◆ WHAT TO WORK ON ◆
All of the listing must be given again exactly, except that the images are dropped.

◆ EXTRACTED ENTRIES ◆
——————————

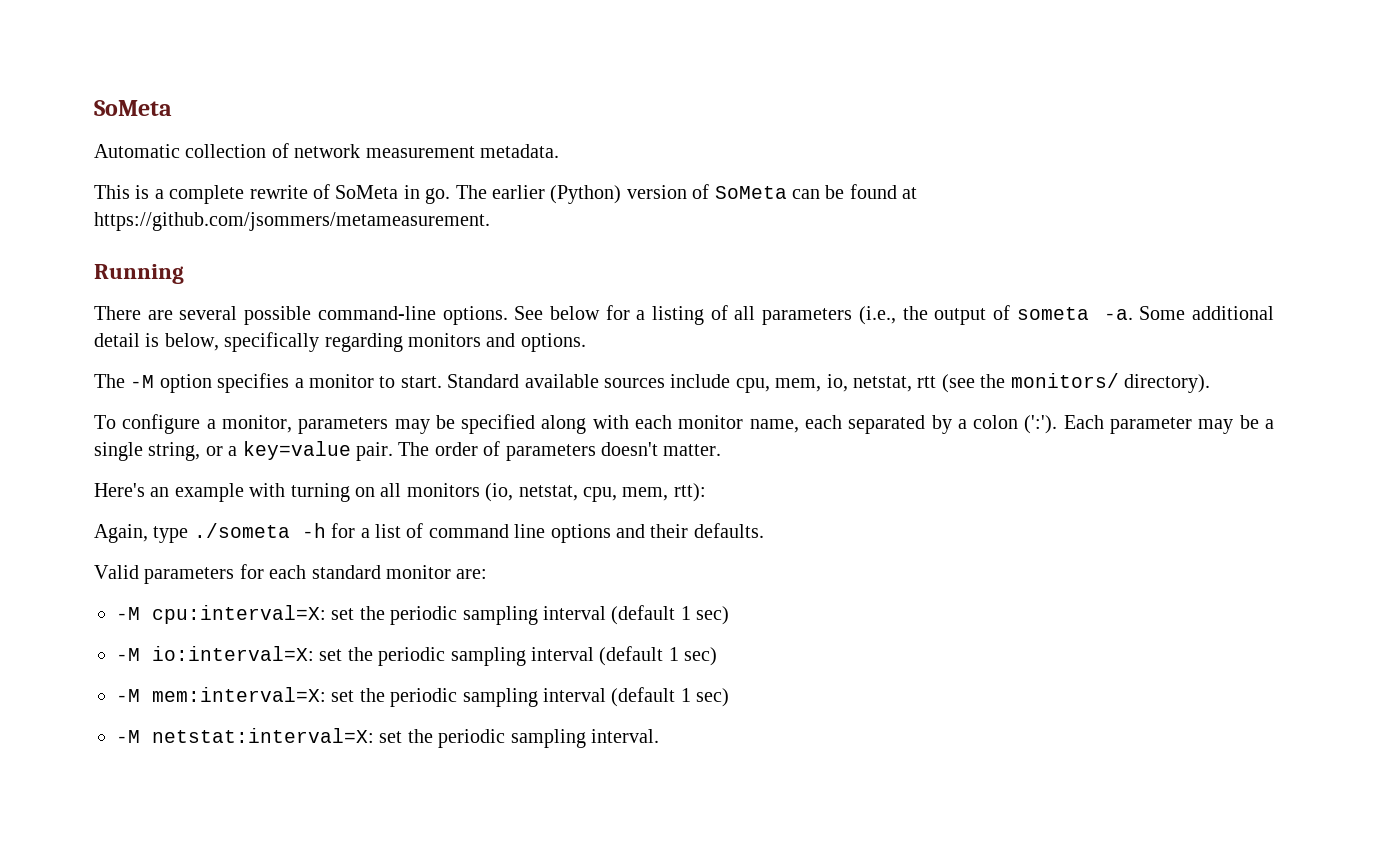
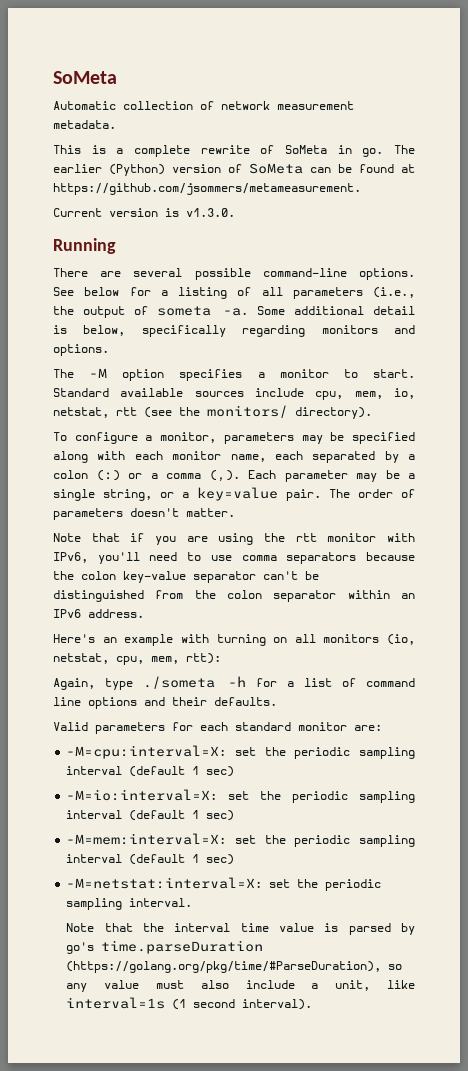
(490, 221) none -> [53,208,235,217] // Current version is v1.3.0.
[1024,415,1058,434] (':'). -> [96,470,240,482] (:) or a comma (,).
(722, 450) none -> [53,533,415,545] [53,552,416,564] [53,571,319,583] [53,590,415,602] [53,609,144,618] // Note that if you are using the rtt monitor with IPv6, you'll need to use comma separators because the colon key-value separator can't be distinguished from the colon separator within an IPv6 address.
[116,605,730,625] [116,646,718,666] [116,687,730,707] [116,728,374,743] -M cpu:interval=X: set the periodic sampling interval (default 1 sec) // -M io:interval=X: set the periodic sampling interval (default 1 sec) // -M mem:interval=X: set the periodic sampling interval (default 1 sec) // -M netstat:interval=X: -> [66,745,415,759] [66,766,235,777] [66,789,415,803] [66,810,235,821] [66,833,415,847] [66,854,235,865] [66,877,263,889] -M=cpu:interval=X: set the periodic sampling interval (default 1 sec) // -M=io:interval=X: set the periodic sampling interval (default 1 sec) // -M=mem:interval=X: set the periodic sampling interval (default 1 sec) // -M=netstat:interval=X:
(659, 736) none -> [66,923,415,935] [66,940,264,954] [66,961,403,973] [66,980,415,992] [66,997,313,1010] // Note that the interval time value is parsed by go's time.parseDuration (https://golang.org/pkg/time/#ParseDuration), so any value must also include a unit, like interval=1s (1 second interval).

——————————

◆ SOLUTION TO THIS PROBLEM ◆
(490, 221) none -> [53,208,235,217] // Current version is v1.3.0.
[1024,415,1058,434] (':'). -> [96,470,240,482] (:) or a comma (,).
(722, 450) none -> [53,533,415,545] [53,552,416,564] [53,571,319,583] [53,590,415,602] [53,609,144,618] // Note that if you are using the rtt monitor with IPv6, you'll need to use comma separators because the colon key-value separator can't be distinguished from the colon separator within an IPv6 address.
[116,605,730,625] [116,646,718,666] [116,687,730,707] [116,728,374,743] -M cpu:interval=X: set the periodic sampling interval (default 1 sec) // -M io:interval=X: set the periodic sampling interval (default 1 sec) // -M mem:interval=X: set the periodic sampling interval (default 1 sec) // -M netstat:interval=X: -> [66,745,415,759] [66,766,235,777] [66,789,415,803] [66,810,235,821] [66,833,415,847] [66,854,235,865] [66,877,263,889] -M=cpu:interval=X: set the periodic sampling interval (default 1 sec) // -M=io:interval=X: set the periodic sampling interval (default 1 sec) // -M=mem:interval=X: set the periodic sampling interval (default 1 sec) // -M=netstat:interval=X:
(659, 736) none -> [66,923,415,935] [66,940,264,954] [66,961,403,973] [66,980,415,992] [66,997,313,1010] // Note that the interval time value is parsed by go's time.parseDuration (https://golang.org/pkg/time/#ParseDuration), so any value must also include a unit, like interval=1s (1 second interval).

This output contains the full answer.